3) The outsiders gain
The disarray appears to have benefited centrist, pro-business candidate Macron in particular, as well as far-right leader Marine Le Pen, polls and interviews with voters suggest.
Macron only founded his party "En Marche" ("On the Move") last April but events have reinforced his message of the need to overthrow the "same men and the same ideas."
Recent polls show Macron now closing in on Le Pen in the first round of the vote on April 23, with around 25 percent of the vote.
They would both progress to the run-off on May 7 -- breaking the post-war monopoly of France's traditional parties -- with Macron seen as the most likely winner.
The Fillon spectacle has led some voters to give up hope on the political class, favoring Le Pen and her National Front (FN) party's anti-elite message -- or choosing to abstain.
"I'm tempted to vote National Front even though I don't share a lot of their ideas," unemployed worker Michel Travigne, 51, told AFP in a bar in a village near Fillon's home region of Sarthe last week.
"It's just to get rid of everyone," he explained.
4) Institutions under attack
Fillon and his wife Penelope are set to be charged for suspected embezzlement of public funds later this month.
In press conferences and speeches, he has repeatedly denounced a politically motivated investigation, suggesting it was ordered by the government and abetted by a biased media.
His attacks have shocked some observers.
"The way that (U.S. President Donald) Trump has defied the justice system and attacked the media, calling them 'fake news', I think in a way it's encouraging Fillon and Marine Le Pen to copy," Herve Le Bras, a veteran political watcher and demographer, told AFP last week.

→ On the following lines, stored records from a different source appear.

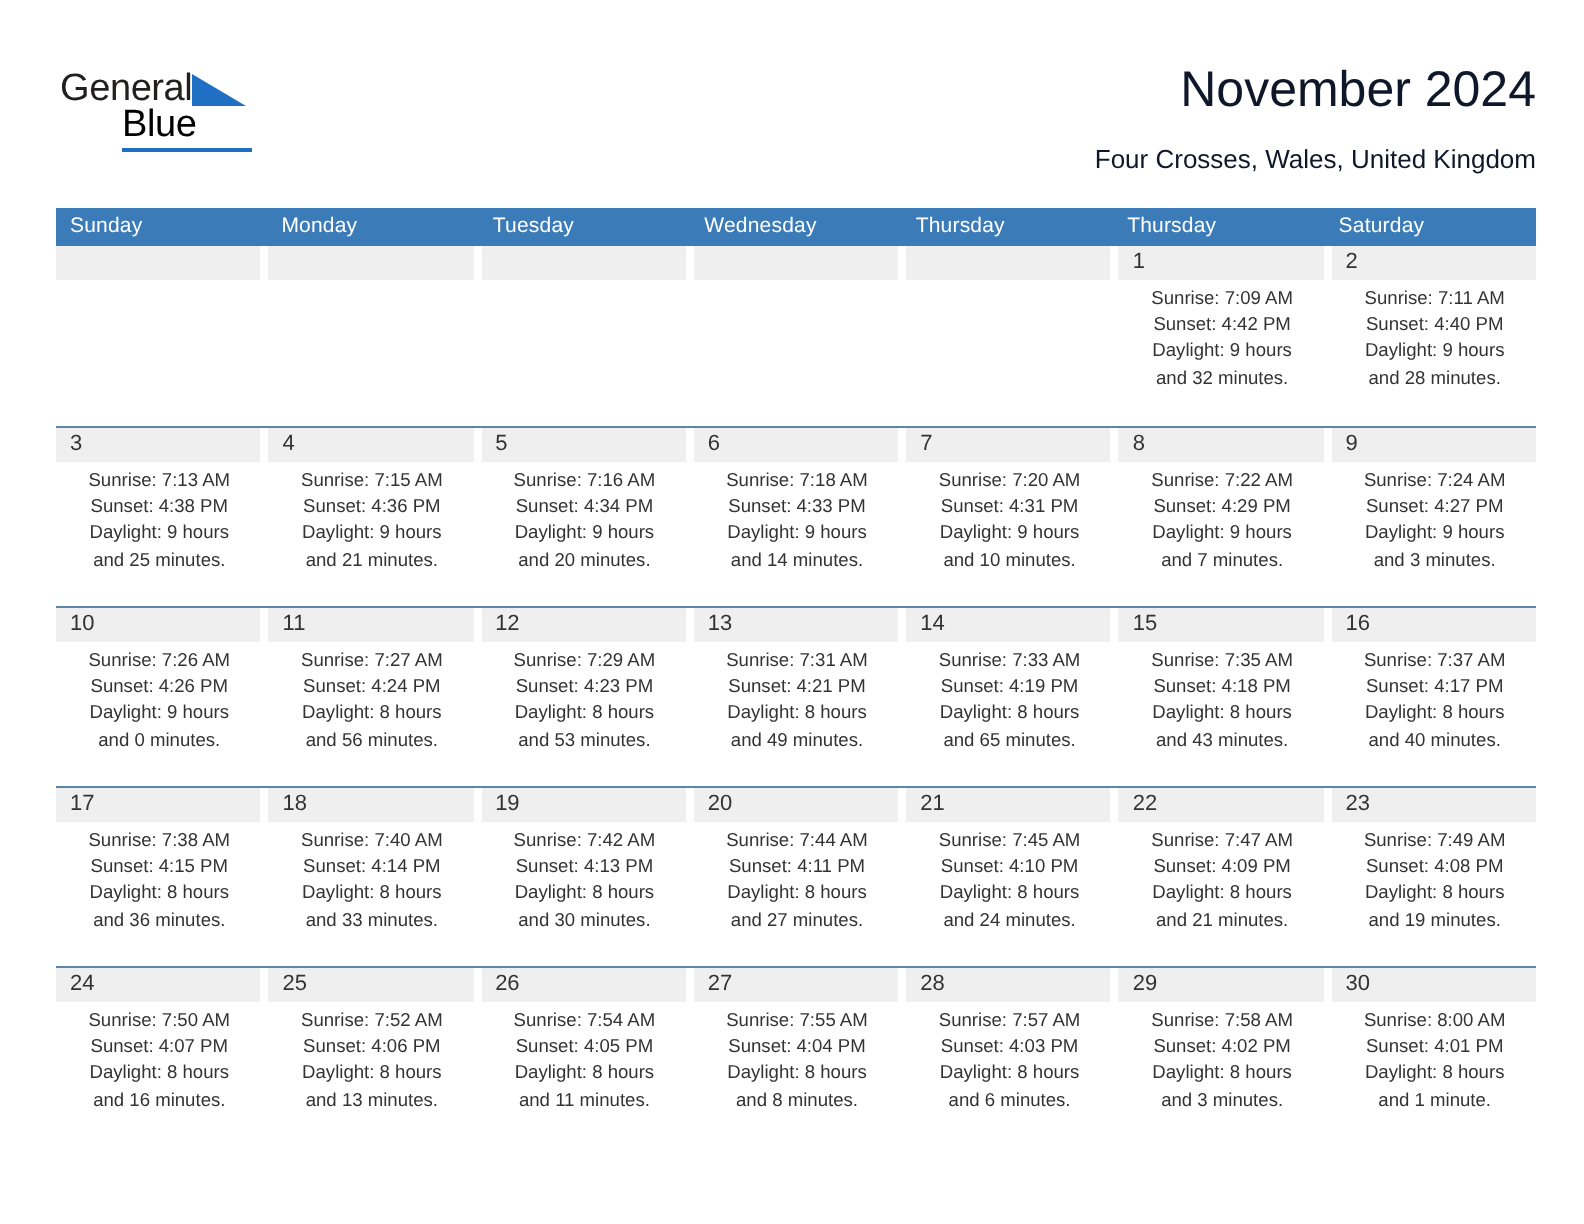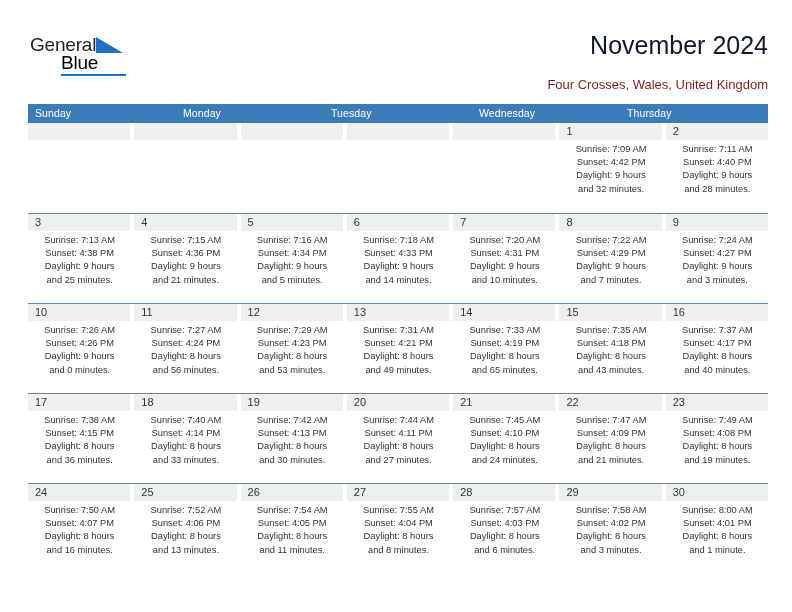--- a/index.html
+++ b/index.html
@@ -85,9 +85,9 @@
   }
   .cal-sub {
     font-size: 13px;
-    color: #7f1d1d;
+    color: #0f172a;
     line-height: 17px;
-    margin-top: 16px;
+    margin-top: 11px;
     font-family: "Liberation Sans", sans-serif;
   }
 

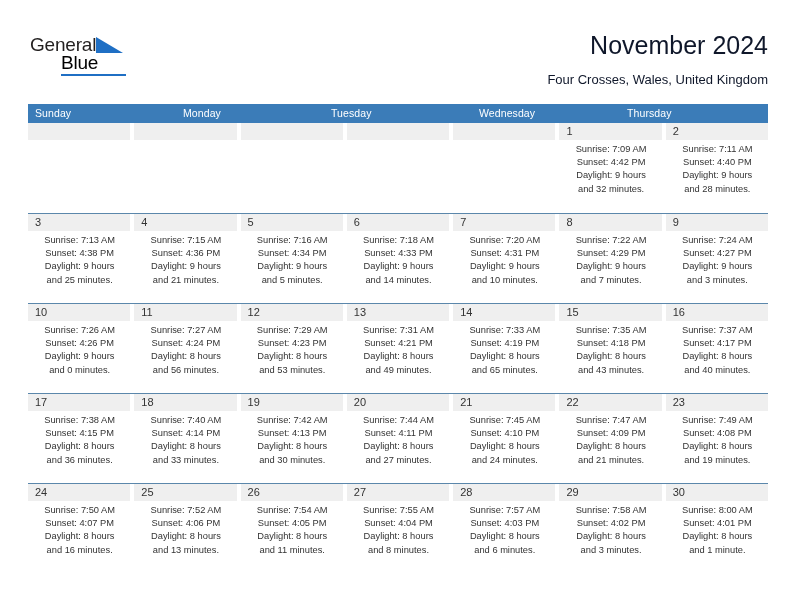--- a/index.html
+++ b/index.html
@@ -100,7 +100,7 @@
   }
   .weekhead {
     display: grid;
-    grid-template-columns: repeat(5, 1fr);
+    grid-template-columns: repeat(7, 1fr);
     background: #3b7cb8;
     height: 19px;
   }

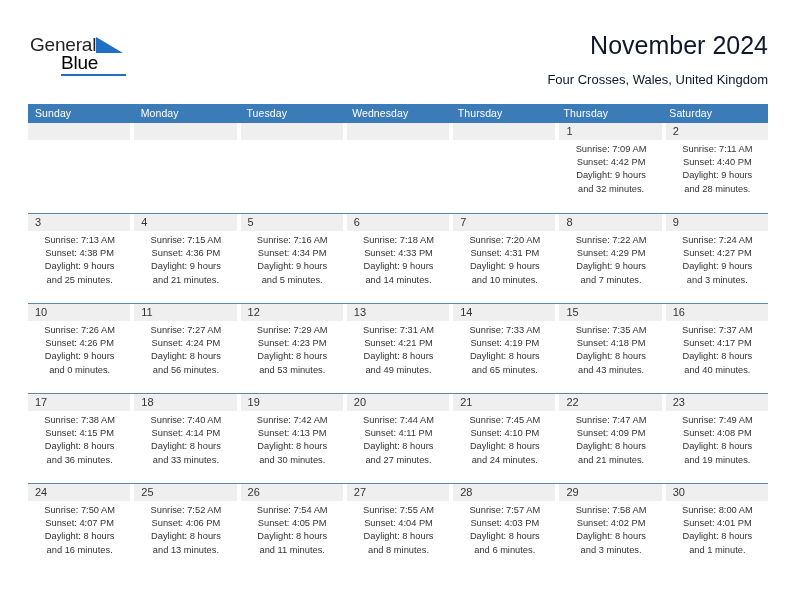--- a/index.html
+++ b/index.html
@@ -251,7 +251,7 @@
               <div>Sunrise: 7:16 AM</div>
               <div>Sunset: 4:34 PM</div>
               <div>Daylight: 9 hours</div>
-              <div>and 5 minutes.</div>
+              <div>and 20 minutes.</div>
             </div>
           </div>
           <div class="cell">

5) Everyone else drowned out
"It has dominated all the space. There's a feeling of frustration to put it mildly," Jerome Guedj, a spokesman for Socialist party candidate Benoit Hamon, told AFP.
Senior Socialist figure Jean-Christophe Cambadelis worries that "the winner will be elected by default without there being the possibility to ever really subject their program to scrutiny."
Candidates such as the hard-left Jean-Luc Melenchon have continued campaigning but largely out of the public eye.
6) Morbid fascination
Though polls show growing distrust for both politicians and the media, television viewing figures and newspaper sales have surged as voters tune in to an extraordinary election campaign.
Little has gone to script so far in the campaign in which France's future as well as the European Union's is in play.
"Viewers are passionate about this election. The news is unprecedented, audience figures are too," said Alain Weill, head of SFR Media which owns rolling-news channel BFMTV.